# TASK PROMPT
Take from the records below each line that holds "ascending".

# PROVIDED DATA
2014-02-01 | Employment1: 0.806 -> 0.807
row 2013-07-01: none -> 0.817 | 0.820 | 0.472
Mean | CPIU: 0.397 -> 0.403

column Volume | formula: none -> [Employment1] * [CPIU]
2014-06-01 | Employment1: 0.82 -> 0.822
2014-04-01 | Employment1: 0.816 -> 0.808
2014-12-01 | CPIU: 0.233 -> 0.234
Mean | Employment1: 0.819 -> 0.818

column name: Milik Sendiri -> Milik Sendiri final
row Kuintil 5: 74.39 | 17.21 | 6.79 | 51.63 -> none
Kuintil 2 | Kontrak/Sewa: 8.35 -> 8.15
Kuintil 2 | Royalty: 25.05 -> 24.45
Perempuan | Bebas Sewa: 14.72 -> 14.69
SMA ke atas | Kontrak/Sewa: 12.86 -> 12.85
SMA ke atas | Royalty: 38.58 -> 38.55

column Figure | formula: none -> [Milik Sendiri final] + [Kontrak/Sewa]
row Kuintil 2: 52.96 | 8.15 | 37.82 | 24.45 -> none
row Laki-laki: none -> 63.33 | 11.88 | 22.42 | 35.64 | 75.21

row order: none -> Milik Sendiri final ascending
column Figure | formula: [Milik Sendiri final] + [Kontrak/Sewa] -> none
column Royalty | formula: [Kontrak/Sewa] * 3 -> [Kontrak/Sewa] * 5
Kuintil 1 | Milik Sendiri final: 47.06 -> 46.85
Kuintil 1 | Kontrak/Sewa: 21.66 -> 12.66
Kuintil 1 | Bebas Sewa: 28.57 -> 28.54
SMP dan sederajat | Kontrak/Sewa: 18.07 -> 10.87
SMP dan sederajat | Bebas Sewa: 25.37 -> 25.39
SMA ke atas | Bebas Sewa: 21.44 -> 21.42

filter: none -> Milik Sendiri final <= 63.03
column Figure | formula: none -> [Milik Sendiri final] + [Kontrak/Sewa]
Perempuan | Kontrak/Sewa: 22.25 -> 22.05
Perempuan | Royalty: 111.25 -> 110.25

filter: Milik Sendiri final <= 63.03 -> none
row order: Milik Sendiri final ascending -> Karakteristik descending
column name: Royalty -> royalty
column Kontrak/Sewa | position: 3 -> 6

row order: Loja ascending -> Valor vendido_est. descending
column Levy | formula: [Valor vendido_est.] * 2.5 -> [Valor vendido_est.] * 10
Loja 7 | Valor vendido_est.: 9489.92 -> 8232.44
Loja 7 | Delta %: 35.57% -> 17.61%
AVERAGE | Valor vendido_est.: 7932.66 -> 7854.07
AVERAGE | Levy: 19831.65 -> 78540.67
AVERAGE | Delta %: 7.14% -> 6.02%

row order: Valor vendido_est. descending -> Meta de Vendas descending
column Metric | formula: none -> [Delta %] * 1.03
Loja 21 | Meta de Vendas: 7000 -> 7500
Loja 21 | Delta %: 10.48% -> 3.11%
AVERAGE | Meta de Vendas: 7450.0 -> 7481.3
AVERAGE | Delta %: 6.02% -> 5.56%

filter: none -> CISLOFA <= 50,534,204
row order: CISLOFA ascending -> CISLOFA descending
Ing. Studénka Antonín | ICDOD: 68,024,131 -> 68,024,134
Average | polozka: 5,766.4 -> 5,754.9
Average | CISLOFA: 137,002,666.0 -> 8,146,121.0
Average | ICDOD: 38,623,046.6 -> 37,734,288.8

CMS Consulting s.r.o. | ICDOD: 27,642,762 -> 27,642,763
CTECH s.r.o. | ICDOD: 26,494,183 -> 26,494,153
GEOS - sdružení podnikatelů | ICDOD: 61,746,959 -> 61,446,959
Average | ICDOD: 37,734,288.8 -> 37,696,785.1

# REPLY
row order: none -> Milik Sendiri final ascending
row order: Milik Sendiri final ascending -> Karakteristik descending
row order: Loja ascending -> Valor vendido_est. descending
row order: CISLOFA ascending -> CISLOFA descending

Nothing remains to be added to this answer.